After the evacuation and surgery, Natalia and Fedor settled in the Kyiv region. They were accepted by Hansen’s Miracle Town — a project that provides housing for displaced persons and helps people start life anew after losing their home, health, and familiar world.

According to the story, there are usually almost no places there. But the executive director, Alexandra Kondrasheva, after seeing the video with the couple, promised to find an opportunity for them. The third phase of the project, founded by American philanthropist Dell Loy Hansen, is already under construction to accommodate more people whose previous lives were burned by the war.

This is the most important part of the plot. Salvation does not end the moment a person is taken out from under fire. After that begins another, no less difficult stage: surgery, recovery, a new environment, a new room, new silence, and the attempt to learn to live again.

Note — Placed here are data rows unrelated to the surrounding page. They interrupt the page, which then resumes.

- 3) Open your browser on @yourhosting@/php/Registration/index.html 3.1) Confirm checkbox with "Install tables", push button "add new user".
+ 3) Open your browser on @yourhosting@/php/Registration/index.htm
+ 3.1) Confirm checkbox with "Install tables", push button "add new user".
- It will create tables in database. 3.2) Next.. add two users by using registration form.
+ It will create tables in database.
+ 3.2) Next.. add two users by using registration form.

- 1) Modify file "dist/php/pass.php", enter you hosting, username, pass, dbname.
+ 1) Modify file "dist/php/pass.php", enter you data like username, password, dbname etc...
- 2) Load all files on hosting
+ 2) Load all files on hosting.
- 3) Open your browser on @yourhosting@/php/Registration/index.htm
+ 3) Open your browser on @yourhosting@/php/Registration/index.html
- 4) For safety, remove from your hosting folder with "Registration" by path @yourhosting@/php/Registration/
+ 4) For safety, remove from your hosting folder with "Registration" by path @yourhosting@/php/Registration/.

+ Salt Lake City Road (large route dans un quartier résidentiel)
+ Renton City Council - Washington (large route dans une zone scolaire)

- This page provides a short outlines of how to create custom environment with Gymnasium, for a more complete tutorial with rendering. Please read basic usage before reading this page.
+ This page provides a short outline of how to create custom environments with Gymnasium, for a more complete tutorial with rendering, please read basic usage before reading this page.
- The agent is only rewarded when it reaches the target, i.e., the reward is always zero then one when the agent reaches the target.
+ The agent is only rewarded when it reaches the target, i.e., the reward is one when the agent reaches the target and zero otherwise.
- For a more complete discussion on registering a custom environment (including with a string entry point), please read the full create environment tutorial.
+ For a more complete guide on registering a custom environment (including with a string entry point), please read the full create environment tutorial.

Why silence can also be frightening

One of the strongest phrases belongs to Natalia herself. Already after the move, she admitted that they are getting used to the silence: no explosions, no “shaheds”, not even alarms are heard, and it seems strange, even alarming.

In these words lies the whole truth about people who escaped from the frontline hell. The peaceful sound of silence is no longer a natural background for them, but an almost unfamiliar state to which they also need to return step by step. After months of living under threat, a person does not immediately believe that it is truly calm overhead now.

For the Israeli reader, this feeling is also understandable without unnecessary explanations. After war, shelling, and constant anticipation of a strike, silence does not always bring immediate relief. Sometimes it first seems suspicious. And only then does it become something worth surviving for.

The story of Natalia and Fedor will remain in memory not because it is “touching.” It will remain because it has everything: date, place, pain, love, physical effort, volunteer help, surgery, and rare, almost unusual silence in the finale. This is war in its most honest, most human form.